ABOUT THIS TASK> Only the lines from the one with "2020: 6489803.6 -> 7050000" through the end of the material are wanted, copied exactly and with the pictures left out.

§ §

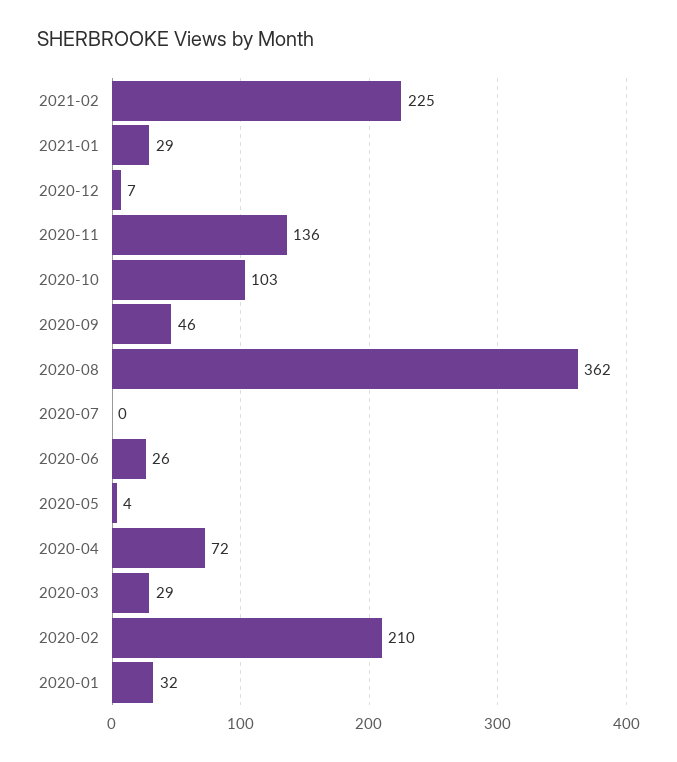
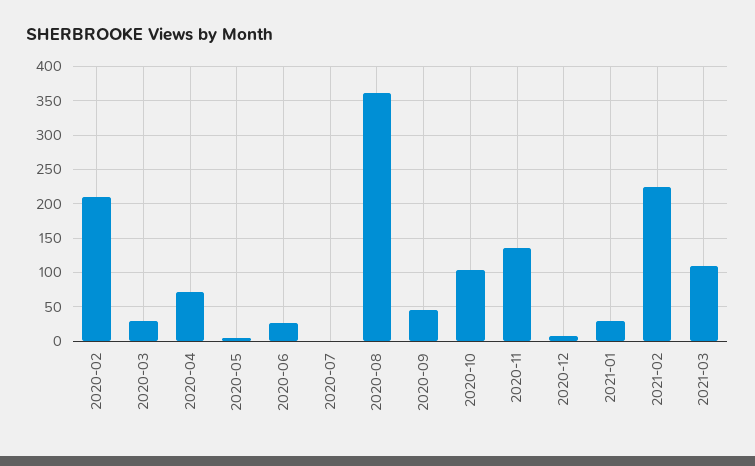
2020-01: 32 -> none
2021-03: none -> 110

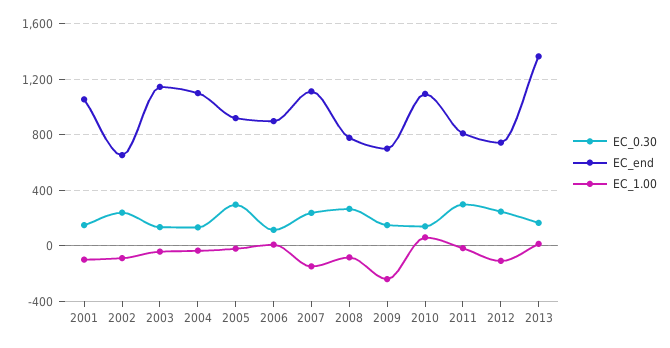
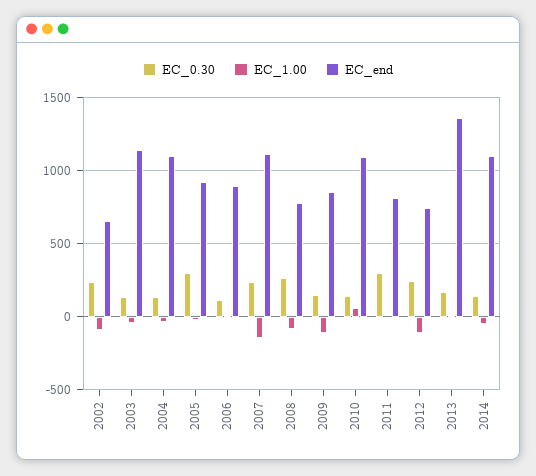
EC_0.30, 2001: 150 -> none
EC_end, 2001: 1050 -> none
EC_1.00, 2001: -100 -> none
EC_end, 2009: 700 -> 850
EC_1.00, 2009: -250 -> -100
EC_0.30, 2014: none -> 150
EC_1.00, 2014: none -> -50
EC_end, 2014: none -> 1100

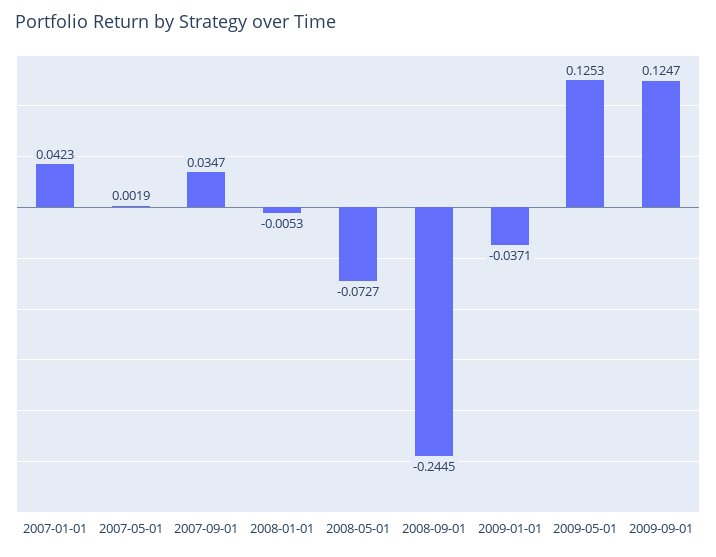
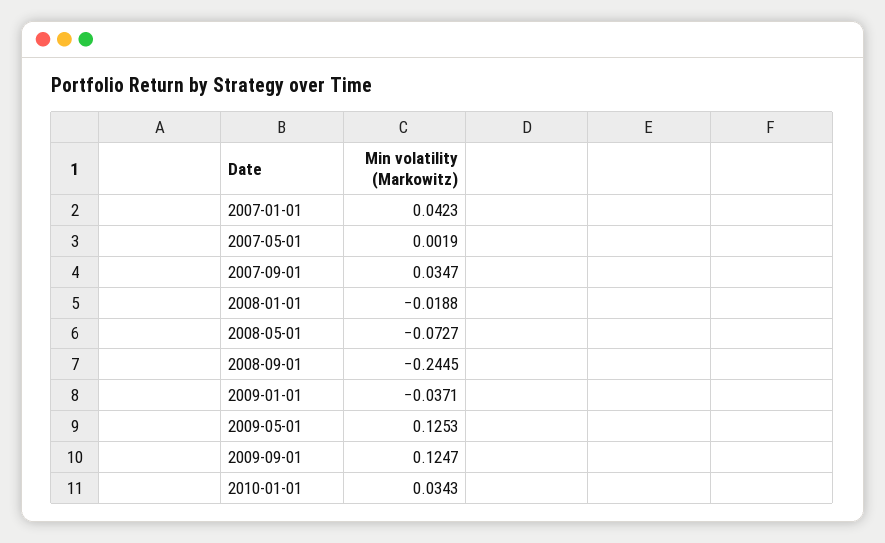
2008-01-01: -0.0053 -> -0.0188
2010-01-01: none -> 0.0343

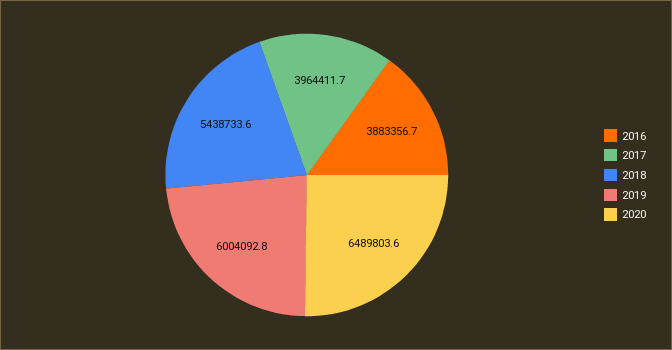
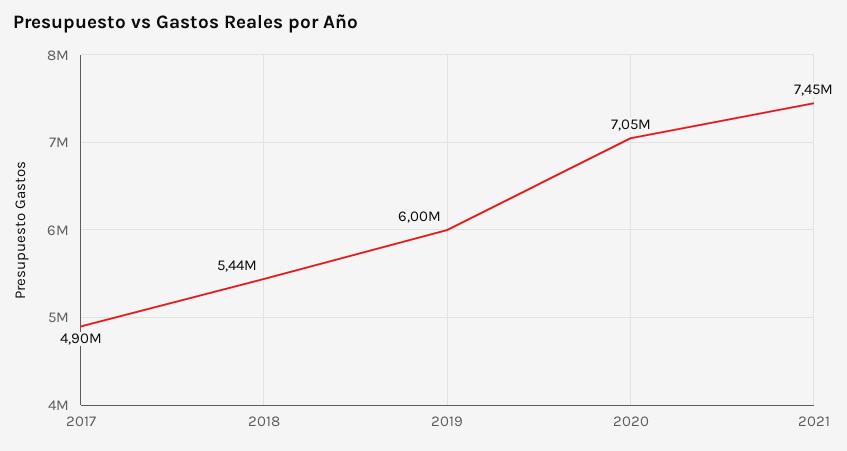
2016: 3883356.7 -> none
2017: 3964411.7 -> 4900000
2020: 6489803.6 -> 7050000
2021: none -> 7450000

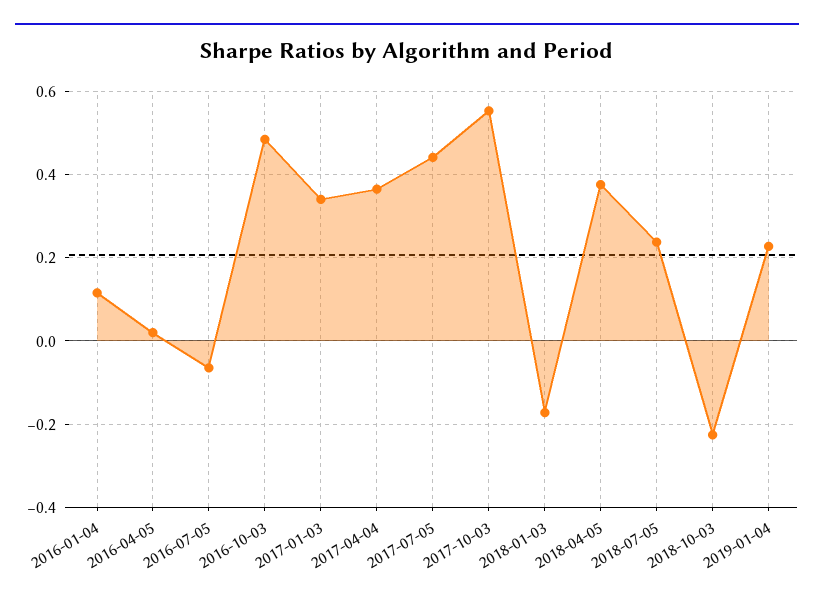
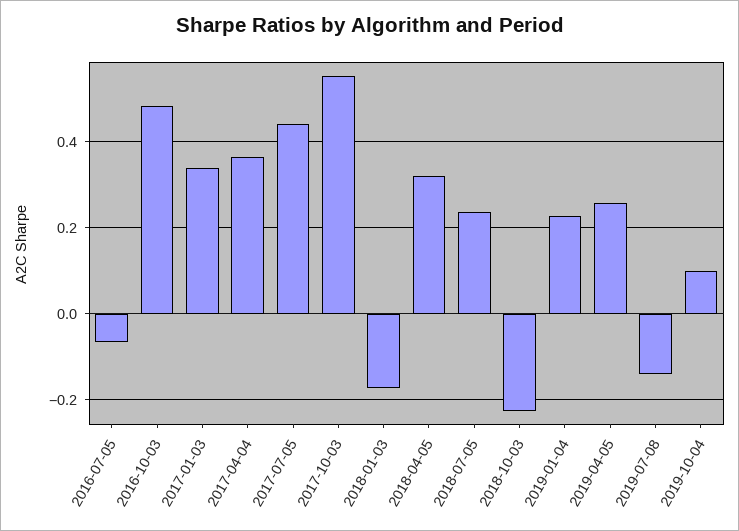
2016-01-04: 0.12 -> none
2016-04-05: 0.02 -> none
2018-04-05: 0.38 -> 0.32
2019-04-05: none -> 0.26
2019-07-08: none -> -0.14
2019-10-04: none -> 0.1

§ §

EXERCISE OUTPUT>
2020: 6489803.6 -> 7050000
2021: none -> 7450000

2016-01-04: 0.12 -> none
2016-04-05: 0.02 -> none
2018-04-05: 0.38 -> 0.32
2019-04-05: none -> 0.26
2019-07-08: none -> -0.14
2019-10-04: none -> 0.1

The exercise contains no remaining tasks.